Work instruction: For the data below, say how many lines contain "text". Only the number should be given.

Web interface edit records
------------------------------------------------------------

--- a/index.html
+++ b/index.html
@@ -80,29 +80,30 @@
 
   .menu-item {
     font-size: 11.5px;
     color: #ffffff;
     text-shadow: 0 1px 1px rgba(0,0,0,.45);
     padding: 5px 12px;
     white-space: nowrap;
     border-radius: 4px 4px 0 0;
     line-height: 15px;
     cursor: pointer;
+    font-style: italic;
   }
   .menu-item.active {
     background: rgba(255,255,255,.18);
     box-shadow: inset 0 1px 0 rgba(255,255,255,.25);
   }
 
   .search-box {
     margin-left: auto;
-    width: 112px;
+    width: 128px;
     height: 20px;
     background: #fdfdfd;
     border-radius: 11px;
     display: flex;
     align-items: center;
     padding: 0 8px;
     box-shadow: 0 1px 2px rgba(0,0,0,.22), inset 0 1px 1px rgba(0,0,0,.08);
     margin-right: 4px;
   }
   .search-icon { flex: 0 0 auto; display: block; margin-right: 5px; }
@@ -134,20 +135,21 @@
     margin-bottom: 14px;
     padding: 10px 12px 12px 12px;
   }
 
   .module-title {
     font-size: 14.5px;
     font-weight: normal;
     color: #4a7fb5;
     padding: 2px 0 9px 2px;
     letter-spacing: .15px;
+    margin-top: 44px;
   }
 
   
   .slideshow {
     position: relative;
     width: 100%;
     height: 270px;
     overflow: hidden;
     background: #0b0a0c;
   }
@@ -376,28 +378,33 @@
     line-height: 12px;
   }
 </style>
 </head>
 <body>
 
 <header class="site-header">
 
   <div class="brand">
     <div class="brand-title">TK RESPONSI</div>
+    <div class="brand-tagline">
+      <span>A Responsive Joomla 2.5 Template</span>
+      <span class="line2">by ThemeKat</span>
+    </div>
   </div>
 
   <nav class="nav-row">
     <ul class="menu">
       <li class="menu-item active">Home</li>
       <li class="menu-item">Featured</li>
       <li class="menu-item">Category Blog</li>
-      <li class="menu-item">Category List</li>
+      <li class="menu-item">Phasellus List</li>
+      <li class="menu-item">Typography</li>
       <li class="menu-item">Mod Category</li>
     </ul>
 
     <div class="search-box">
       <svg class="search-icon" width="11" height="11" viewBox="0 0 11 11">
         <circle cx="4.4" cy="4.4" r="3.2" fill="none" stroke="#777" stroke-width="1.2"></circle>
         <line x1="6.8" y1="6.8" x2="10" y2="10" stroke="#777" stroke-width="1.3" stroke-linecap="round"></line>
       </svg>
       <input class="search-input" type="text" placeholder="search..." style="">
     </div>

------------------------------------------------------------

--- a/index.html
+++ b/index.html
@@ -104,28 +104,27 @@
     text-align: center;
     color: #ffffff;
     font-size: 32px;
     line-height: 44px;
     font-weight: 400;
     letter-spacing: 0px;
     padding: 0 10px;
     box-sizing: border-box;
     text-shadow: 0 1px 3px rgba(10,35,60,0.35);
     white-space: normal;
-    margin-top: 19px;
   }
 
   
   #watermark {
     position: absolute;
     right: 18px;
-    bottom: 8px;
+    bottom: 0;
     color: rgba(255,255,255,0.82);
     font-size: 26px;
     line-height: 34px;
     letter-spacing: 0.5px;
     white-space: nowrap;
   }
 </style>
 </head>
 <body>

------------------------------------------------------------

Exercise response: 4